(Items from a dataset)
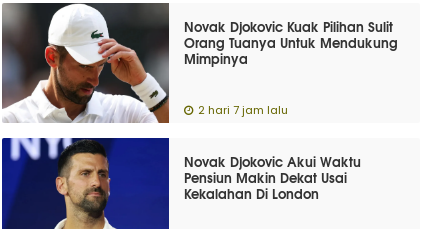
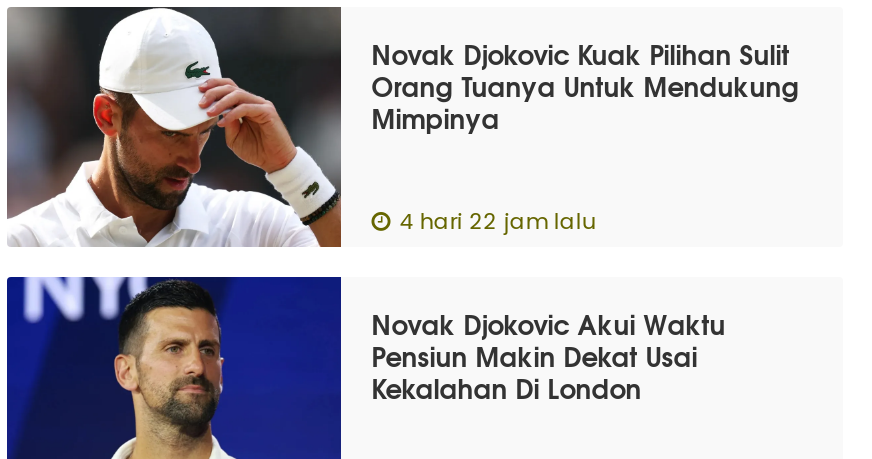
- 2 hari 7 jam lalu
+ 4 hari 22 jam lalu
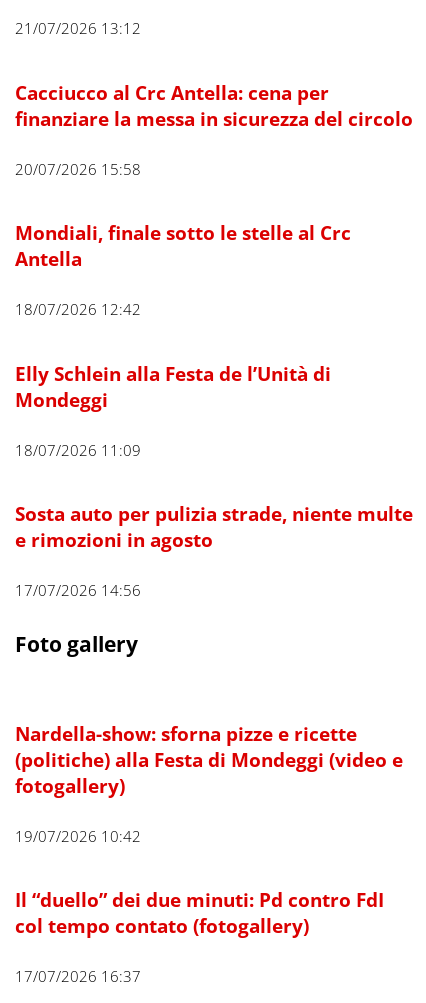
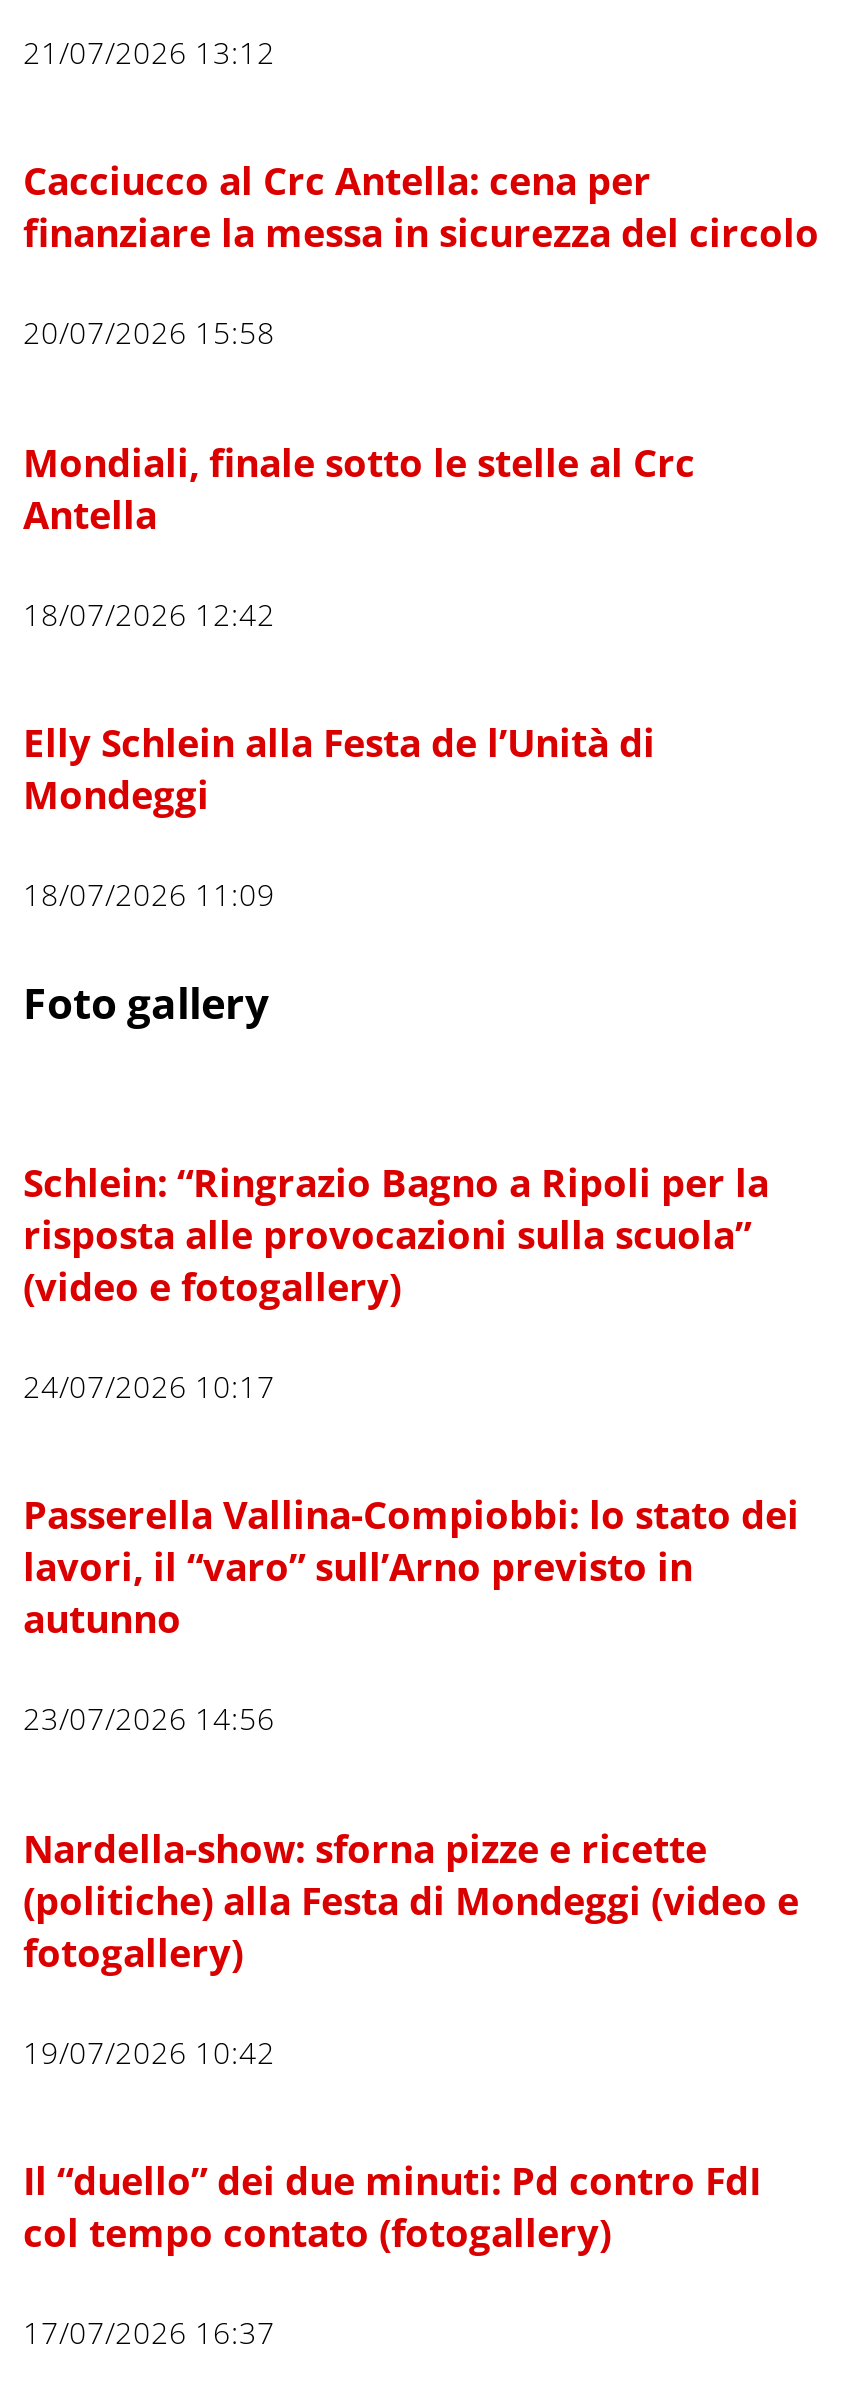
- Sosta auto per pulizia strade, niente multe
- e rimozioni in agosto
- 17/07/2026 14:56

moved up: Foto gallery

+ Schlein: “Ringrazio Bagno a Ripoli per la
+ risposta alle provocazioni sulla scuola”
+ (video e fotogallery)
+ 24/07/2026 10:17
+ Passerella Vallina-Compiobbi: lo stato dei
+ lavori, il “varo” sull’Arno previsto in
+ autunno
+ 23/07/2026 14:56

Work item
Output only the lines from the one holding "- Sosta auto per pulizia strade, niente multe" through the last line above, exactly as they appear.

Written answer
- Sosta auto per pulizia strade, niente multe
- e rimozioni in agosto
- 17/07/2026 14:56

moved up: Foto gallery

+ Schlein: “Ringrazio Bagno a Ripoli per la
+ risposta alle provocazioni sulla scuola”
+ (video e fotogallery)
+ 24/07/2026 10:17
+ Passerella Vallina-Compiobbi: lo stato dei
+ lavori, il “varo” sull’Arno previsto in
+ autunno
+ 23/07/2026 14:56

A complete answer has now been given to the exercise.